I thoroughly enjoyed “The Whip.” It was stunning to see how much the Viognier — which comprises only 7% of the vintage — contributed to the aromas. It’s common notes of pineapple and herbs were significant, as were the grassy notes of Sauvignon Blanc. But it was the slippery yet delicate texture that made me return to it for more.

Secret #3: Vintage Variation is Essential

Finally, I got to sample his Bordeaux blend, the 2013 Murrieta’s Well “The Spur” Red Wine Blend (★★★★ 1/4). Make no mistake, this red wine was all California on the nose, with the plush waves of cherry, vanilla, cola and slate that you often get with Napa Cabernet Sauvignon and Merlot. If anything, the aromas seemed more pronounced than most other Bordeaux blends. Yet, for 2013, the leading actor for “The Spur” was Petite Sirah. And that has everything to do with vintage.

“In 2013, the traditional Bordeaux varietals [Cabernet Sauvignon, Merlot and Cabernet Franc] were aggressive and grippy on the palate,” Robbie told me. “That’s fine, if you like aggressive and grippy wine, but here, I wanted to have an approachable feel, so that Petite Sirah really helped broaden the palate.”

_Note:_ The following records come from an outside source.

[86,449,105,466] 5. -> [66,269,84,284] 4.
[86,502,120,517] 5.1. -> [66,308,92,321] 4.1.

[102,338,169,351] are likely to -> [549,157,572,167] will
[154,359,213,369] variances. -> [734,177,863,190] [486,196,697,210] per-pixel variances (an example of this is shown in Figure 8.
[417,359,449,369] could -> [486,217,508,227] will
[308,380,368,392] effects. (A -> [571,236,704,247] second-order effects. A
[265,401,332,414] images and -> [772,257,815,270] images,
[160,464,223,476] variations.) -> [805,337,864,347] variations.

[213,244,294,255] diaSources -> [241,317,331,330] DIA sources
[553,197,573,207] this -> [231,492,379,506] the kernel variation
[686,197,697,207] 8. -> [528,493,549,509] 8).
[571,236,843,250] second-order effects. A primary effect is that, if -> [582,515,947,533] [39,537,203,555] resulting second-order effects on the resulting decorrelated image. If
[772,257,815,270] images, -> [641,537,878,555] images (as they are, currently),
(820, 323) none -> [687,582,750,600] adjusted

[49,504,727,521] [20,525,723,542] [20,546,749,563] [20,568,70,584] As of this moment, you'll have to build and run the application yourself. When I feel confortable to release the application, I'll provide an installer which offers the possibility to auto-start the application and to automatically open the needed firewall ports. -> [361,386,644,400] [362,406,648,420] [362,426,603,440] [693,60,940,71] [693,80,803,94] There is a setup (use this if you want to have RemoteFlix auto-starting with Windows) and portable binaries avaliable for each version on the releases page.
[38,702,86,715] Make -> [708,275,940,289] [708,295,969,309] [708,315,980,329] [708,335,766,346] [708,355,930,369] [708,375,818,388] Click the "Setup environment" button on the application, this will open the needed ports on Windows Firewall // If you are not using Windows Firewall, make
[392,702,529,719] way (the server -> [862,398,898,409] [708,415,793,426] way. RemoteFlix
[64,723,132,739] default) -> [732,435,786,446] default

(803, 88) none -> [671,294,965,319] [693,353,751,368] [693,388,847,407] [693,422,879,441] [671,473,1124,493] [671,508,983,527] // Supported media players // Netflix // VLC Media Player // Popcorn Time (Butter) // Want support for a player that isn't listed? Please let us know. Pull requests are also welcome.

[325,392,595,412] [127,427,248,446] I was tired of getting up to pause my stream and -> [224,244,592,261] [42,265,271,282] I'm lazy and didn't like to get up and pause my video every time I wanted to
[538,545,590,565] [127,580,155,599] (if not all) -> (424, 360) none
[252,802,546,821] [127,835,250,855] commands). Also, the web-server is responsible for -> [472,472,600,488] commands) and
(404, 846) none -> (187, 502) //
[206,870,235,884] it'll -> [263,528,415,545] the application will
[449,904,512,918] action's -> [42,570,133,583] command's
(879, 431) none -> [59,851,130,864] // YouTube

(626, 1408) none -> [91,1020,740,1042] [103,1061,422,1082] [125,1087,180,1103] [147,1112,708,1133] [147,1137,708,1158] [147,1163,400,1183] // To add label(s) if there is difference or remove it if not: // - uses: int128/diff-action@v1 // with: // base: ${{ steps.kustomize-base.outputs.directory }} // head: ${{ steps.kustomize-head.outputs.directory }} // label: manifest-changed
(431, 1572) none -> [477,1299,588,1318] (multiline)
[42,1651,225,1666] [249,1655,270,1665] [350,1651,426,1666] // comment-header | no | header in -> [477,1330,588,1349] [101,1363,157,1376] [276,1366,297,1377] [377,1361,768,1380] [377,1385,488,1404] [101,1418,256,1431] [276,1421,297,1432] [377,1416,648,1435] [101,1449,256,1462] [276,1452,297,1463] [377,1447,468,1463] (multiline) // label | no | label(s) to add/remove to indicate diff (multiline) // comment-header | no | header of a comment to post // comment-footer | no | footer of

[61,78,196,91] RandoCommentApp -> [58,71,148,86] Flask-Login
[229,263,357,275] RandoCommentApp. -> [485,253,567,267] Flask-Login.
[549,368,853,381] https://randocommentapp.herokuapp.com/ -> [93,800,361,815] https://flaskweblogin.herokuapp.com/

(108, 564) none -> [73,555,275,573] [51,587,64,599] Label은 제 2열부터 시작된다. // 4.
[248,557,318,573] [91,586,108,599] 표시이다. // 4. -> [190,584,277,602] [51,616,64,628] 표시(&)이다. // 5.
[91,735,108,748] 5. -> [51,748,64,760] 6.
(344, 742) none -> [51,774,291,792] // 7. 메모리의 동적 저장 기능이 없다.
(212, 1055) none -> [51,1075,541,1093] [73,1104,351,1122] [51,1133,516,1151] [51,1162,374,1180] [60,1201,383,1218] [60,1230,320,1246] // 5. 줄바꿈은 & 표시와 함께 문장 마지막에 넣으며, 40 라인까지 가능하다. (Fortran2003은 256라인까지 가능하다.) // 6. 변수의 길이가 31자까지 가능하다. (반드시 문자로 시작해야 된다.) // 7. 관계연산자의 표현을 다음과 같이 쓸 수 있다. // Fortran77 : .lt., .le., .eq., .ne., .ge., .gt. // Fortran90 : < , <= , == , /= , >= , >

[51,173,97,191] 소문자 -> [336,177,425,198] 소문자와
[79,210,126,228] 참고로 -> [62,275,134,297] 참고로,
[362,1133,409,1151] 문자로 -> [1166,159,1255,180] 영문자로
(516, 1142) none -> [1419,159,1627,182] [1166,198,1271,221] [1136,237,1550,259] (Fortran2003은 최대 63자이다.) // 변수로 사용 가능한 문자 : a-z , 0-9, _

The estate vineyard at Murrieta's Well in Livermore, California. ©Murrieta's Well / All rights reserved
The estate vineyard at Murrieta’s Well in Livermore, California. ©Murrieta’s Well / All rights reserved

The following year, when conditions were a little more mild, Robbie returned to a formula of having a plurality of Cabernet Sauvignon. So while every year is a different concoction, the house style he aims for is the same.

Interestingly enough, the varietal 2014 Murrieta’s Well Cabernet Franc — which I tried after our tasting — was significantly different. Still intensely aromatic like all of the estate’s wines, the Cabernet Franc’s body was texturally thick; the alcohol more pronounced.

In the end, I find the blends from Murrieta’s Well to be the most intriguing. And while Robbie will continue to aim for wines that are aromatic, palate-pleasing and food-friendly, it will be exciting to see how each wine’s complexion changes from year to year.

But the odds of me going into winemaking? Let’s just say I’ll stick to marinades.